## [Extracted material]
=-=-=
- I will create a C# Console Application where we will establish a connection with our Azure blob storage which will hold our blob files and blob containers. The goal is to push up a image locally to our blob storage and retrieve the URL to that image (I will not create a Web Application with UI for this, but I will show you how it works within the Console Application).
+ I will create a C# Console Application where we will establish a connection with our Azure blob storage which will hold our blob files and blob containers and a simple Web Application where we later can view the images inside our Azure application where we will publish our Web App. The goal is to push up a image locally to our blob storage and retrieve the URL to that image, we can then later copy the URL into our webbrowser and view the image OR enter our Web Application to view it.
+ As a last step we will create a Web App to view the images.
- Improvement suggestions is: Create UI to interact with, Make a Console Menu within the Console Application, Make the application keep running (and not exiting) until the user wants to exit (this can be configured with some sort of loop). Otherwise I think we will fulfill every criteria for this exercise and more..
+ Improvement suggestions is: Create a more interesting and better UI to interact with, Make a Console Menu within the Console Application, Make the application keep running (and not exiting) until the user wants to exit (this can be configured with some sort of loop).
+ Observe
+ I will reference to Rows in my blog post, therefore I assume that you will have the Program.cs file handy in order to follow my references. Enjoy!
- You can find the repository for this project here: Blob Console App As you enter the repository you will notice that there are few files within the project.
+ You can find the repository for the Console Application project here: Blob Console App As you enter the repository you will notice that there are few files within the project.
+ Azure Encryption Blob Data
=-=-=
## [Your task]
Copy all of the data exactly.

## [Answer to this task]
- I will create a C# Console Application where we will establish a connection with our Azure blob storage which will hold our blob files and blob containers. The goal is to push up a image locally to our blob storage and retrieve the URL to that image (I will not create a Web Application with UI for this, but I will show you how it works within the Console Application).
+ I will create a C# Console Application where we will establish a connection with our Azure blob storage which will hold our blob files and blob containers and a simple Web Application where we later can view the images inside our Azure application where we will publish our Web App. The goal is to push up a image locally to our blob storage and retrieve the URL to that image, we can then later copy the URL into our webbrowser and view the image OR enter our Web Application to view it.
+ As a last step we will create a Web App to view the images.
- Improvement suggestions is: Create UI to interact with, Make a Console Menu within the Console Application, Make the application keep running (and not exiting) until the user wants to exit (this can be configured with some sort of loop). Otherwise I think we will fulfill every criteria for this exercise and more..
+ Improvement suggestions is: Create a more interesting and better UI to interact with, Make a Console Menu within the Console Application, Make the application keep running (and not exiting) until the user wants to exit (this can be configured with some sort of loop).
+ Observe
+ I will reference to Rows in my blog post, therefore I assume that you will have the Program.cs file handy in order to follow my references. Enjoy!
- You can find the repository for this project here: Blob Console App As you enter the repository you will notice that there are few files within the project.
+ You can find the repository for the Console Application project here: Blob Console App As you enter the repository you will notice that there are few files within the project.
+ Azure Encryption Blob Data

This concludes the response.